Let us define $\mathcal{T}_n=\bigcap_{k=n}^\infty\sigma_k$, so that the tail $\sigma$-algebra is just $\mathcal{T}=\mathcal{T}_1$.

Now, the first thing to notice is that $\sigma_{n+1}\subset\sigma_n$ for all $n$. This means that $\mathcal{T}_n=\bigcap_{k=n}^\infty\sigma_k$ does not actually depend on $n$. So $\mathcal{T}_n$=$\mathcal{T}$ for all $n$. Therefore, $$ \bigcup_{n=1}^\infty\bigcap_{k=n}^\infty\sigma_k = \bigcup_{n=1}^\infty \mathcal{T} = \mathcal{T}. $$

On the other hand, $\sigma_{n+1}\subset\sigma_n$ implies that $\bigcup_{k=n}^\infty \sigma_k=\sigma_n$. Therefore, $$ \bigcap_{n=1}^\infty\bigcup_{k=n}^\infty\sigma_k = \bigcap_{n=1}^\infty \sigma_n = \mathcal{T}. $$

So both of these suggested generalizations are, in fact, just the tail $\sigma$-algebra, $\mathcal{T}$.
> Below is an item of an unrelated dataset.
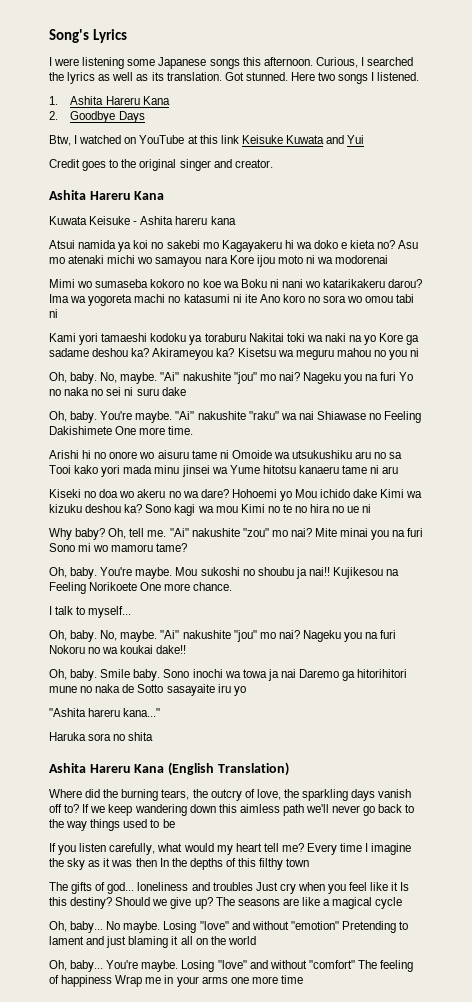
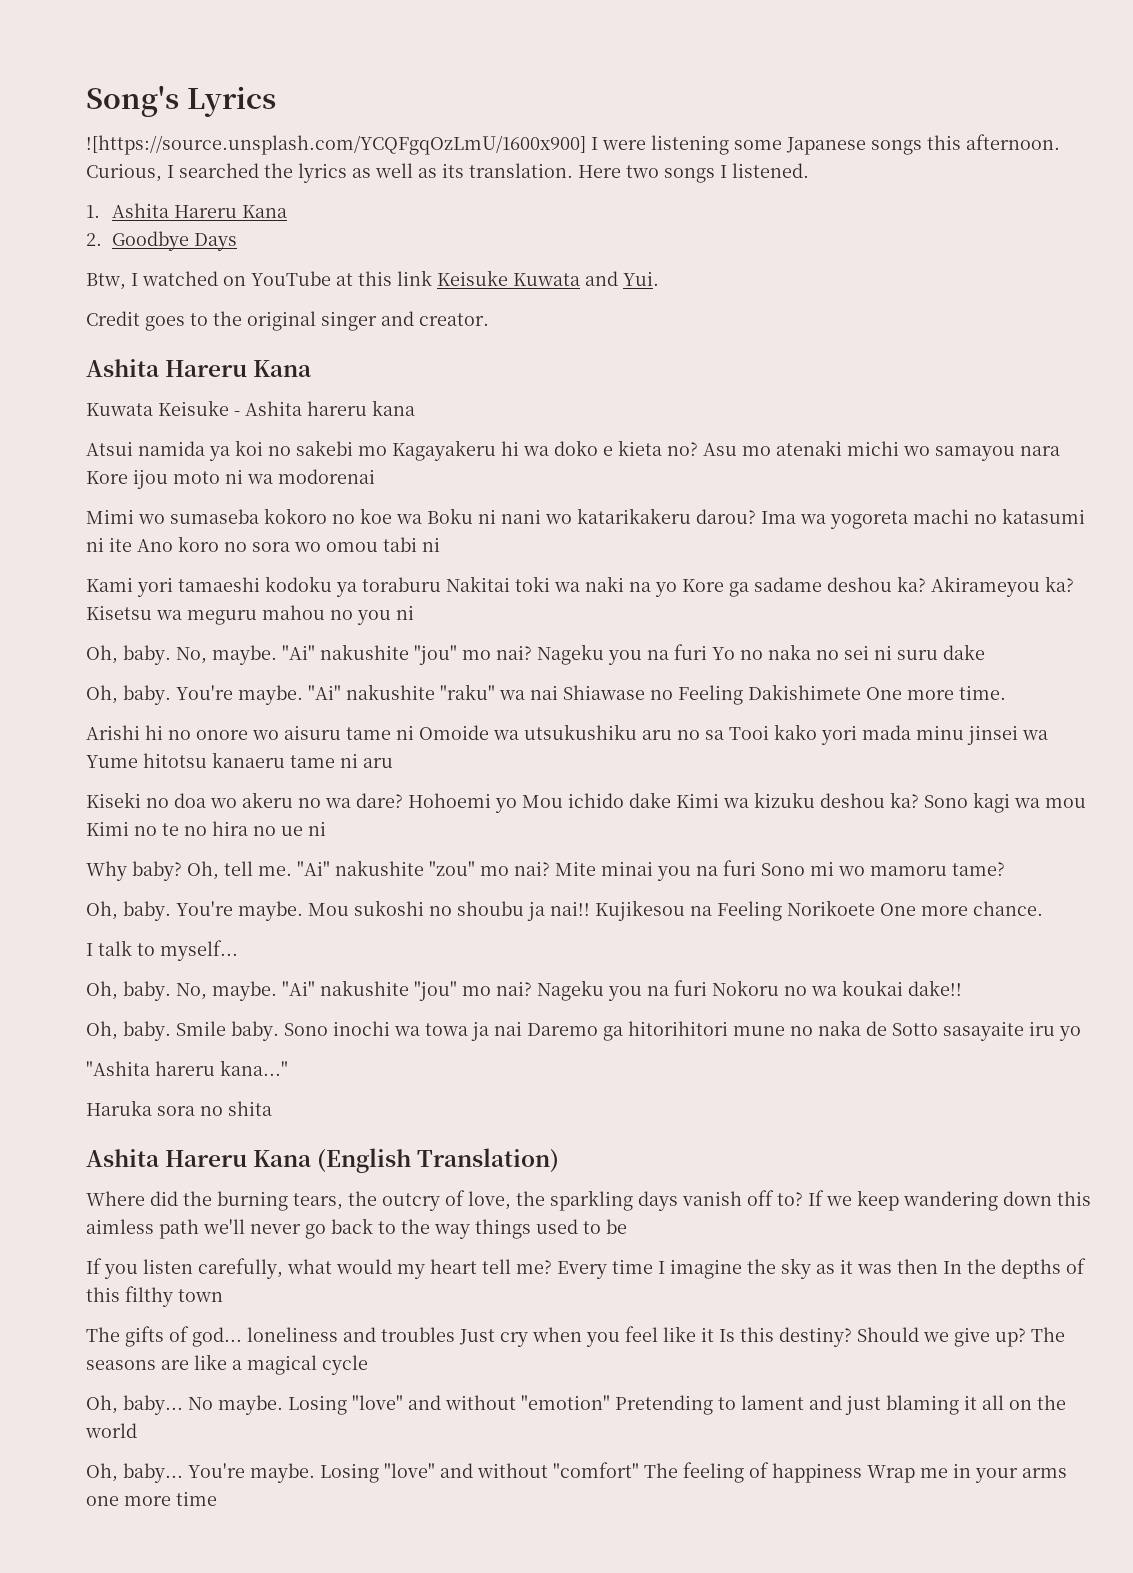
- I were listening some Japanese songs this afternoon.
+ ![https://source.unsplash.com/YCQFgqOzLmU/1600x900] I were listening some Japanese songs this afternoon.
- Got stunned.
- Btw, I watched on YouTube at this link Keisuke Kuwata and Yui
+ Btw, I watched on YouTube at this link Keisuke Kuwata and Yui.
Here is some additional information. As you may know, the intersection of $\sigma$-algebras is a $\sigma$-algebra, but the union of $\sigma$-algebras is not, in general. It is therefore common to adopt the following notation. If $\{\mathcal{F}_i\}_{i\in I}$ is a collection of $\sigma$-algebras, then $$ \bigvee_{i\in I}\mathcal{F}_i = \sigma\bigg(\bigcup_{i\in I}\mathcal{F}_i\bigg). $$ With this notation, we may write $$ \mathcal{T} = \bigcap_{n=1}^\infty\bigvee_{k=n}^\infty\sigma(X_k). $$ So in this sense, the tail $\sigma$-algebra is already a limsup. We might then wonder about the $\sigma$-algebra $$ \mathcal{S} = \bigvee_{n=1}^\infty\bigcap_{k=n}^\infty\sigma(X_k). $$ It can be shown that $\mathcal{S}\subset\mathcal{T}$, so that Kolmogorov's $0$-$1$ law is still valid on $\mathcal{S}$. To see this, suppose $A\in\bigcup_n\bigcap_{k\ge n}\sigma(X_k)$. Then there exists $n$ such that $A\in\sigma(X_k)\subset\sigma_k$ for all $k\ge n$. This implies $A\in\mathcal{T}$ and shows that $\bigcup_n\bigcap_{k\ge n}\sigma(X_k)\subset\mathcal{T}$. Since $\mathcal{T}$ is a $\sigma$-algebra, it follows that $$ \mathcal{S} = \sigma\bigg(\bigcup_n\bigcap_{k\ge n}\sigma(X_k)\bigg) \subset\mathcal{T}. $$ The reverse inclusion does not necessarily hold. For an example, let $P$ be any Borel probability measure on $\mathbb{R}$ such that $P(\mathbb{Q})=0$. For $n\in\mathbb{N}$, let $X_{2n}=0$ and $X_{2n+1}=1_{\mathbb{Q}}$. Then $X_j=0$ a.s. for every $j$, so this is indeed an iid sequence. (In general, if $U$ is constant a.s. and $V$ is any random variable, then $U$ and $V$ are independent.)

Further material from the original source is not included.